Localized (solitary) fibrous tumors of the pleura: an analysis of 15 patients.

Abstract Background Localized fibrous tumors of the pleura (LFTPs) are rare neoplasms, which are considered to originate from submesothelial connective tissue. The aim of this article is to present 15 new cases because of their different clinical behaviors and to discuss the treatment of choice of such neoplasms.

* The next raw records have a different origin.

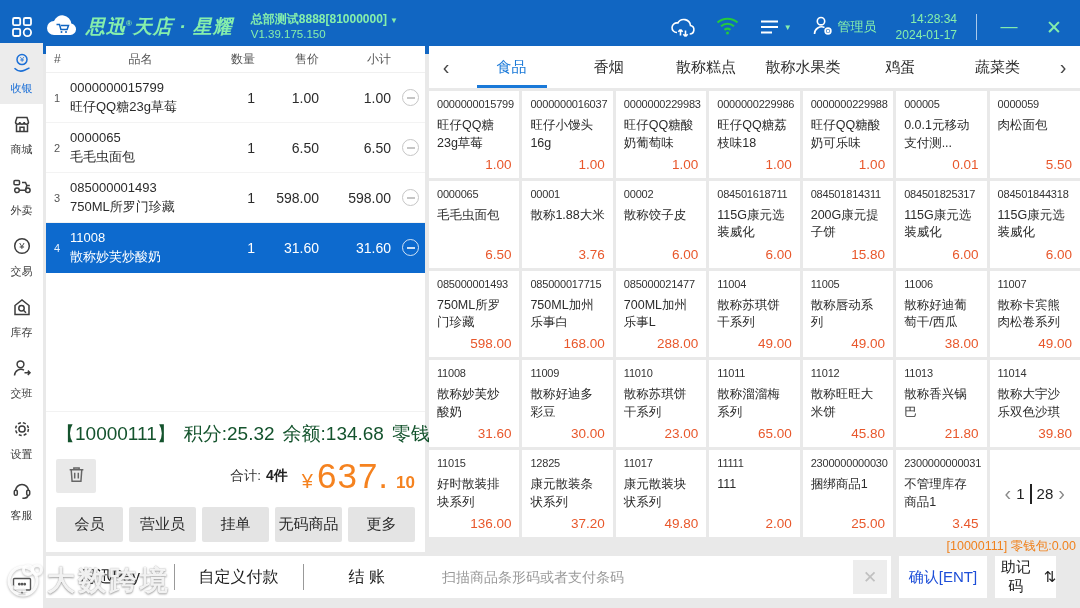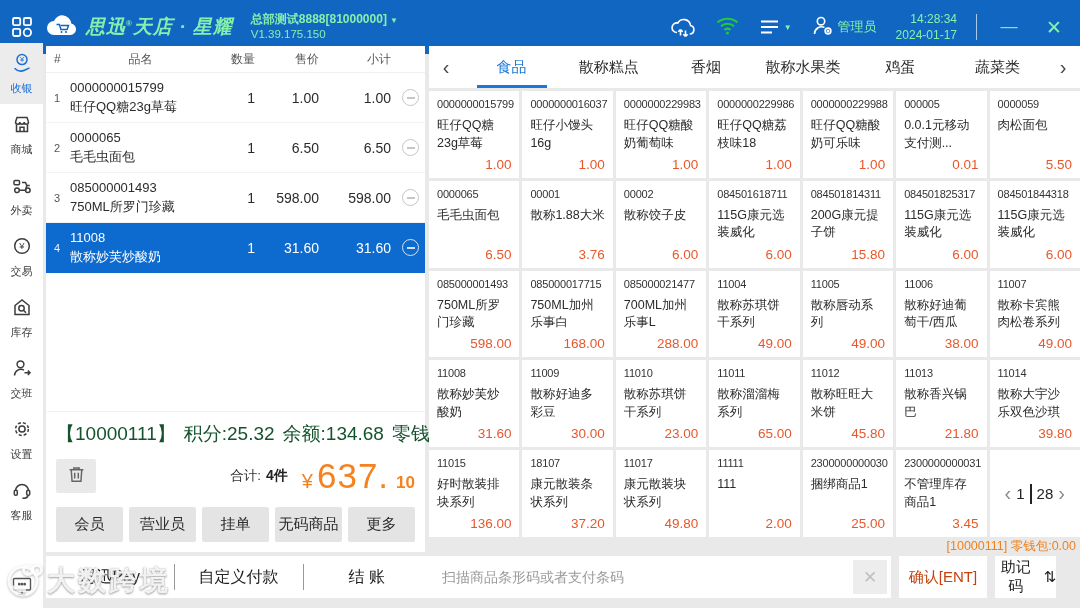--- a/index.html
+++ b/index.html
@@ -414,9 +414,9 @@
 
     <div class="tab active">食品</div>
 
+    <div class="tab">香烟</div>
+
     <div class="tab">散称糕点</div>
-
-    <div class="tab">香烟</div>
 
     <div class="tab">散称水果类</div>
 

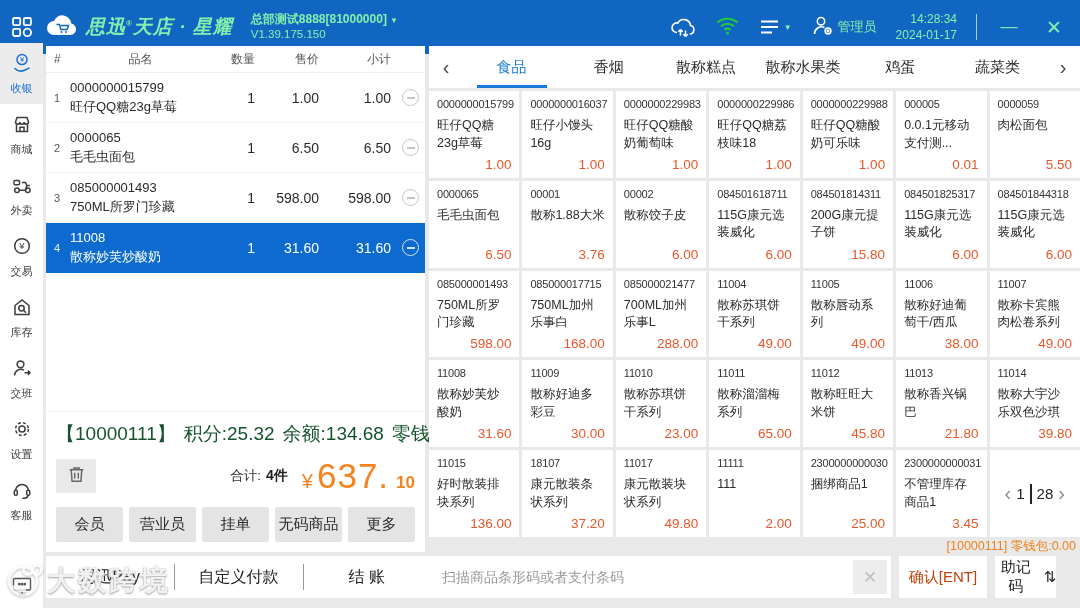--- a/index.html
+++ b/index.html
@@ -604,7 +604,7 @@
     </div>
 
     <div class="cell">
-      <div class="p-code">18107</div>
+      <div class="p-code">12825</div>
       <div class="p-name">康元散装条状系列</div>
       <div class="p-price">37.20</div>
     </div>

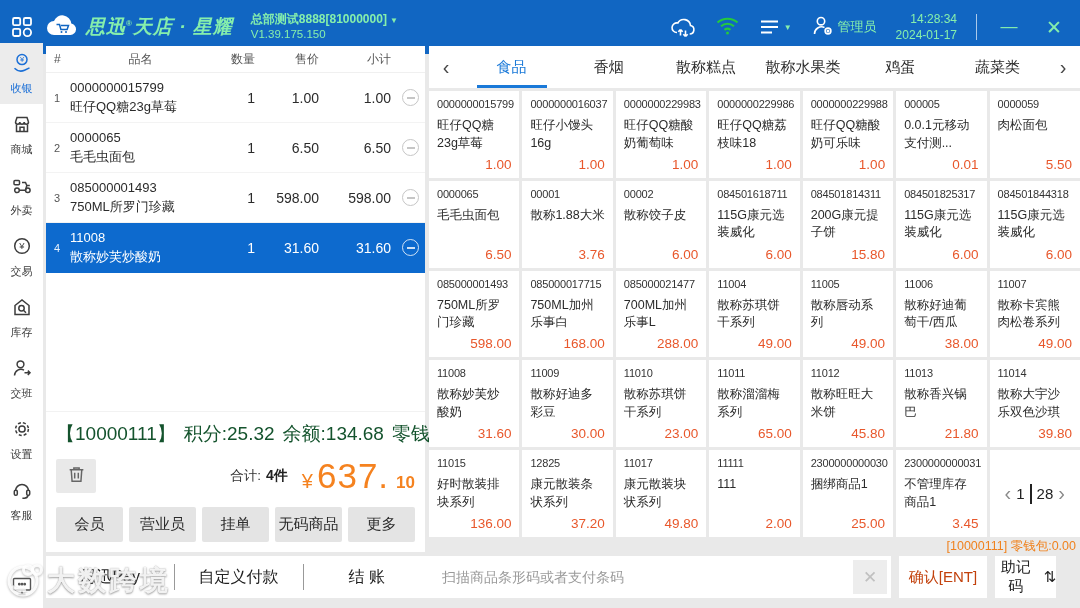--- a/index.html
+++ b/index.html
@@ -122,7 +122,7 @@
   .clear-btn { position:absolute; right:4px; top:4px; width:34px; height:34px; background:#ededed;
     border:none; color:#c0c0c0; font-size:17px; cursor:pointer; }
   .confirm-btn { position:absolute; left:899px; top:556px; width:88px; height:42px; background:#fff;
-    border:none; font-size:15px; color:#c2410c; font-family:inherit; cursor:pointer; }
+    border:none; font-size:15px; color:#1d4ed8; font-family:inherit; cursor:pointer; }
   .mnemo-btn { position:absolute; left:995px; top:556px; width:61px; height:42px; background:#fff;
     border:none; font-size:15px; color:#222; font-family:inherit; cursor:pointer;
     display:flex; align-items:center; justify-content:center; gap:7px; }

Methods The records of 15 consecutive patients with LFTP operated at our Institution between 1995 and 2006 were retrospectively reviewed. Diagnostic procedures, clinical courses, and outcomes of these patients were studied. Total excision through a thoracotomy was performed in all patients. Neoplasms were considered to be malignant if one or more of the following histologic features were present: increasing mitotic activity; high cellularity with crowding and overlapping of nuclei; necrosis; and pleomorphism. Results No operative mortality was reported. The mean follow-up time was 76 months. Malignant transformation was seen in 1 patient 26 months after resection of a benign tumor. Six cases were pathologically considered to be malignant: 2 patients developed local recurrence. One of these underwent redo-surgery and required pneumonectomy; in the other one surgery is not indicated because at the time of diagnosis the patient was 85 years. Currently, all patients are alive and 13 disease-free. Conclusions For histologically benign tumors, because of the risk of recurrence and malignant transformation, complete surgical resection is indicated and long-term follow-up is recommended in all patients. For malignant cases, complete surgical resection may be insufficient for the cure: further study should be performed to identify reliable prognostic factors to indicate and evaluate the effectiveness of systemic treatment.